# Instructions for the task
Going through the material below, output exactly the lines from the one containing "html: <div> <span>3.3.5" through the one containing "html: <div> <span>6.1", and no pictures.

# Source material

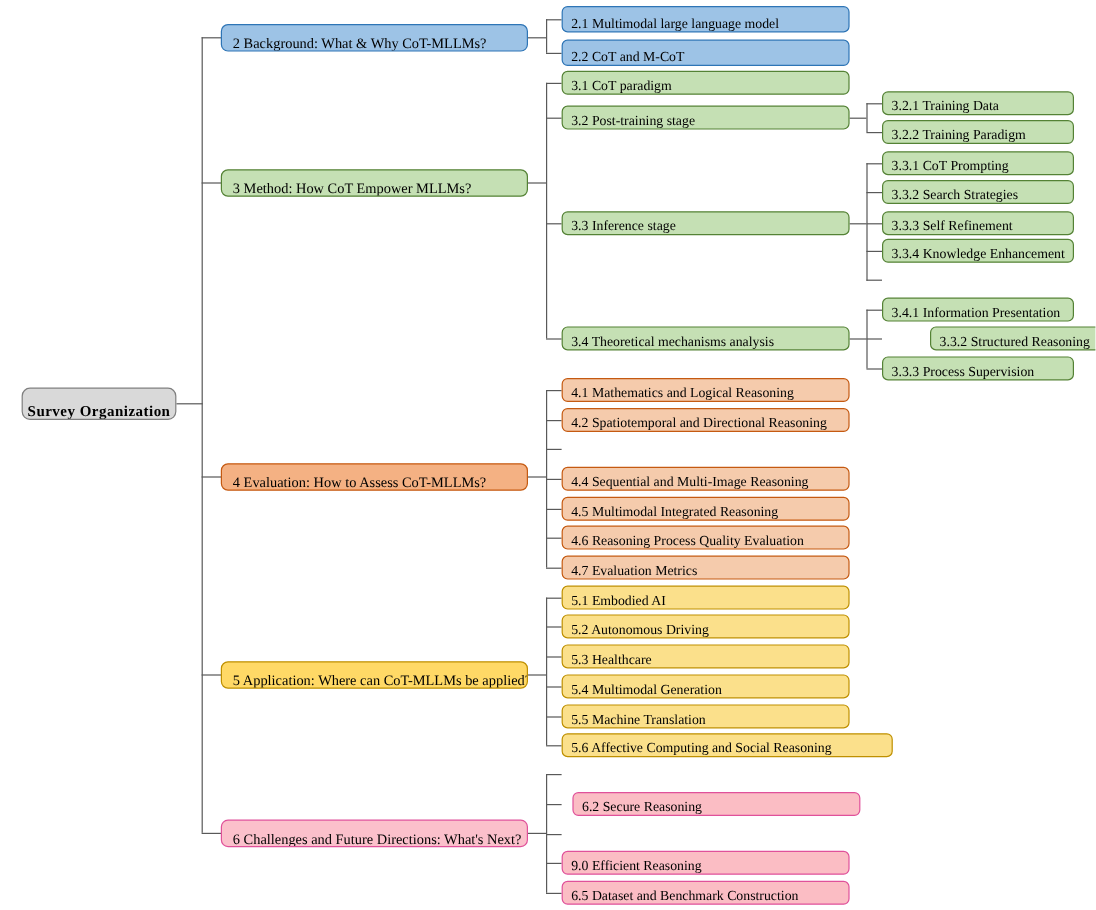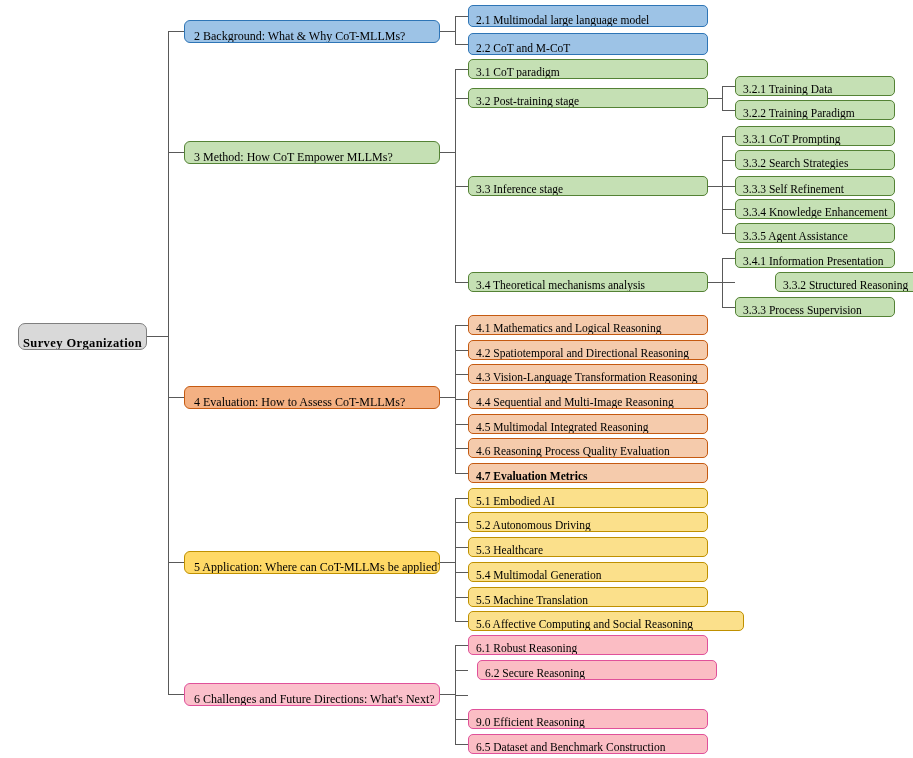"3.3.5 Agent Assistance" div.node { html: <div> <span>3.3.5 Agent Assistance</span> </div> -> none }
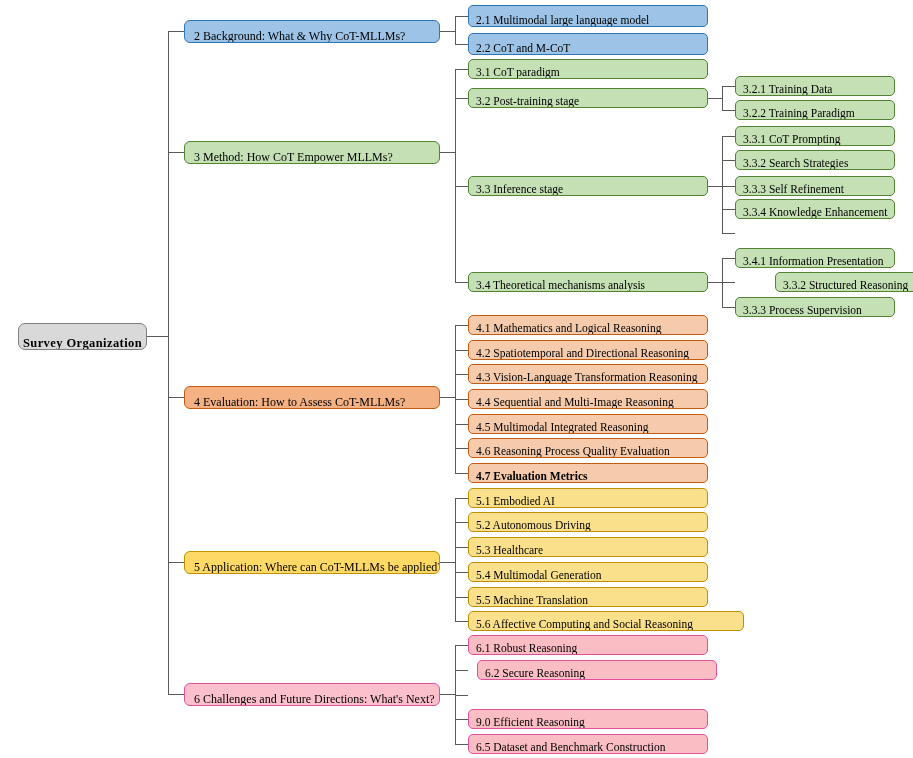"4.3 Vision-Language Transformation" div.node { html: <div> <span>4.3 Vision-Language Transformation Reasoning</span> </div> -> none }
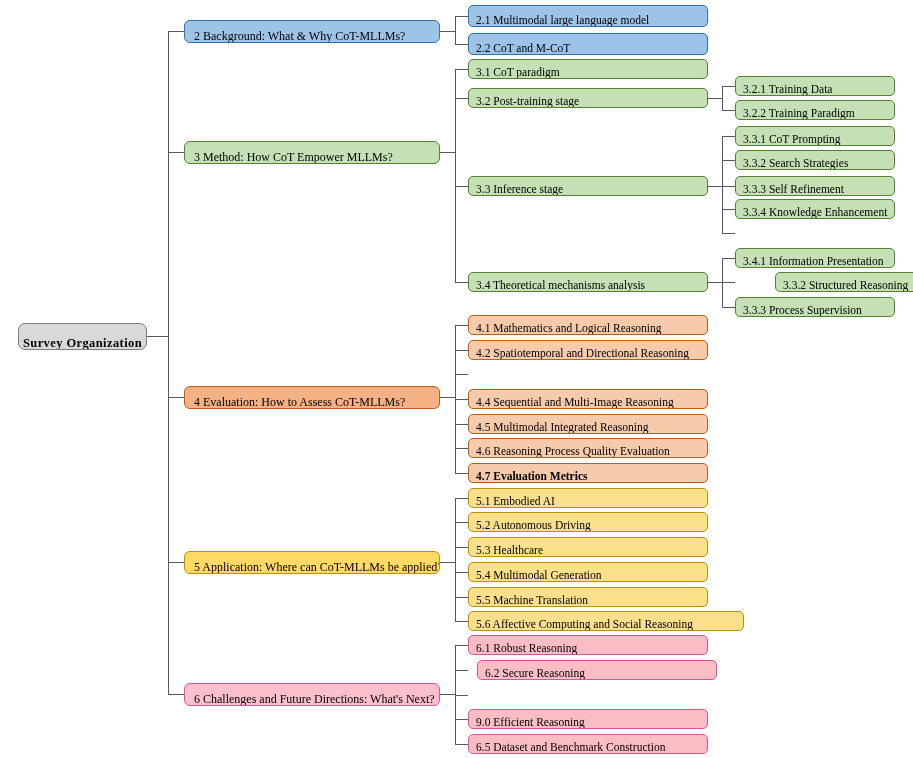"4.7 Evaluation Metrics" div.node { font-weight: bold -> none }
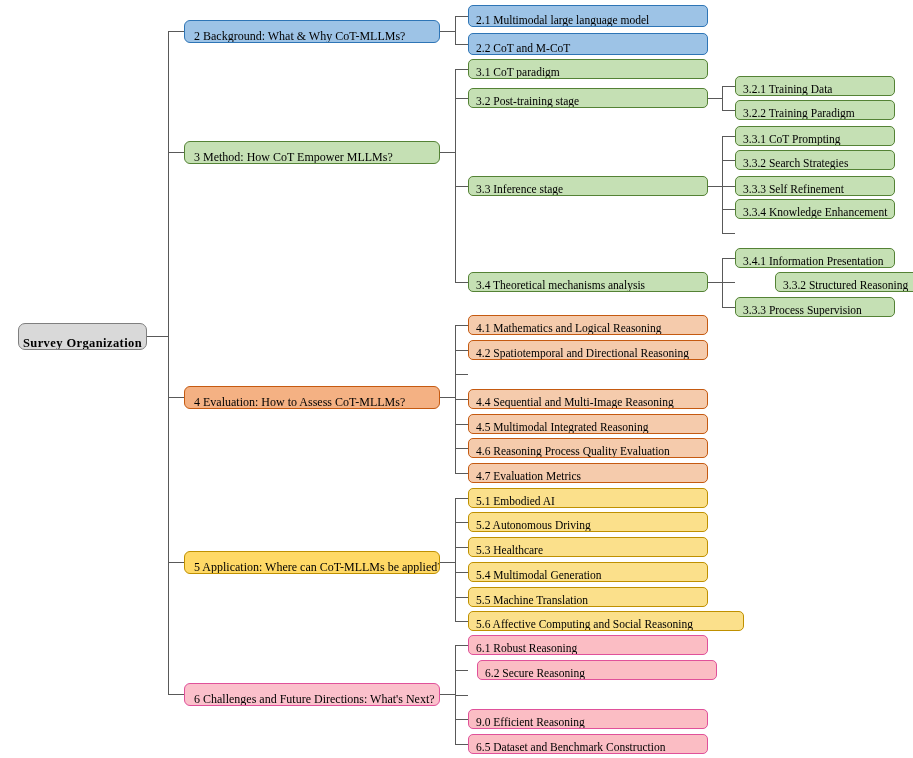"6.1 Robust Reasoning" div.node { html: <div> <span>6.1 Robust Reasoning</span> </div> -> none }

---

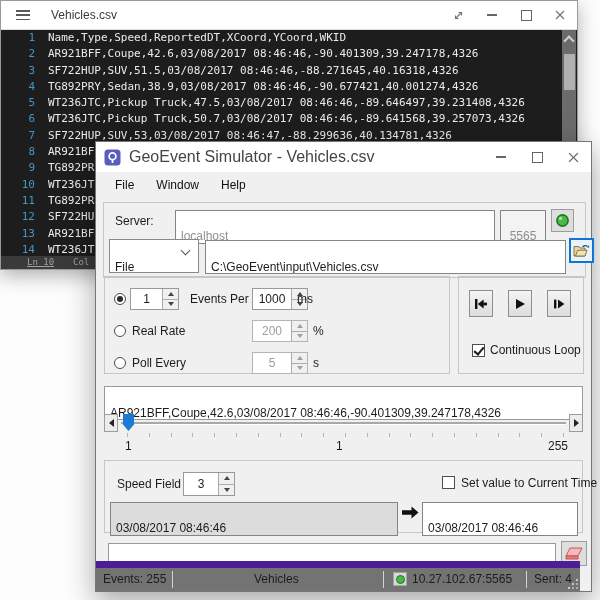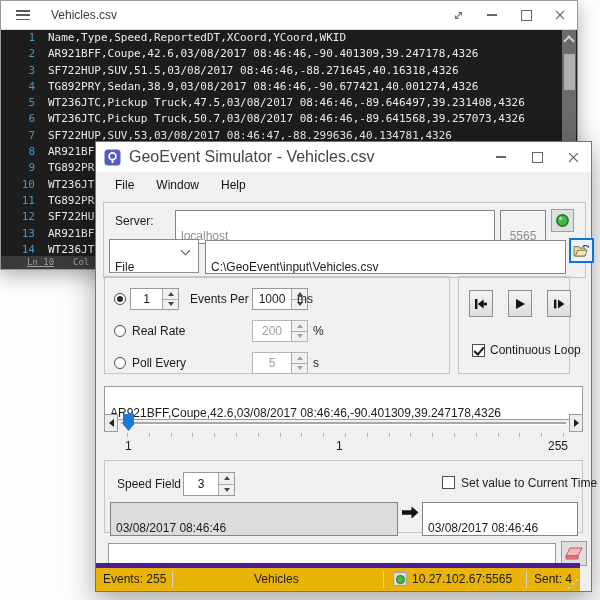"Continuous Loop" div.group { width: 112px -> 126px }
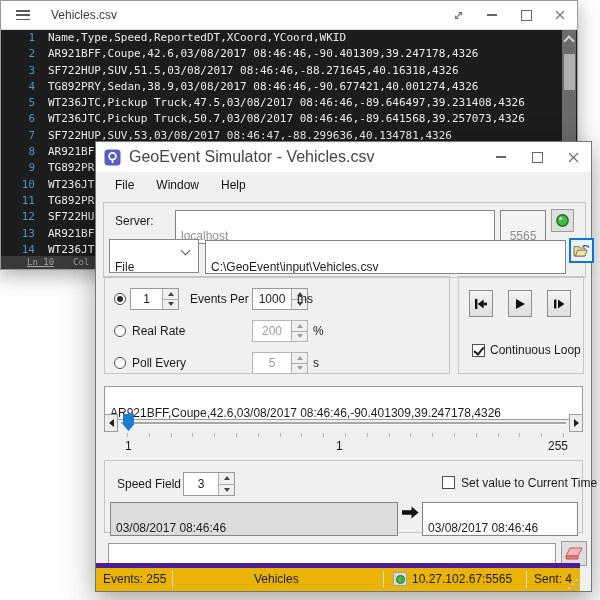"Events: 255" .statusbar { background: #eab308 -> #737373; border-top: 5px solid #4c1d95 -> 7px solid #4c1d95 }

# Solution below
"3.3.5 Agent Assistance" div.node { html: <div> <span>3.3.5 Agent Assistance</span> </div> -> none }
"4.3 Vision-Language Transformation" div.node { html: <div> <span>4.3 Vision-Language Transformation Reasoning</span> </div> -> none }
"4.7 Evaluation Metrics" div.node { font-weight: bold -> none }
"6.1 Robust Reasoning" div.node { html: <div> <span>6.1 Robust Reasoning</span> </div> -> none }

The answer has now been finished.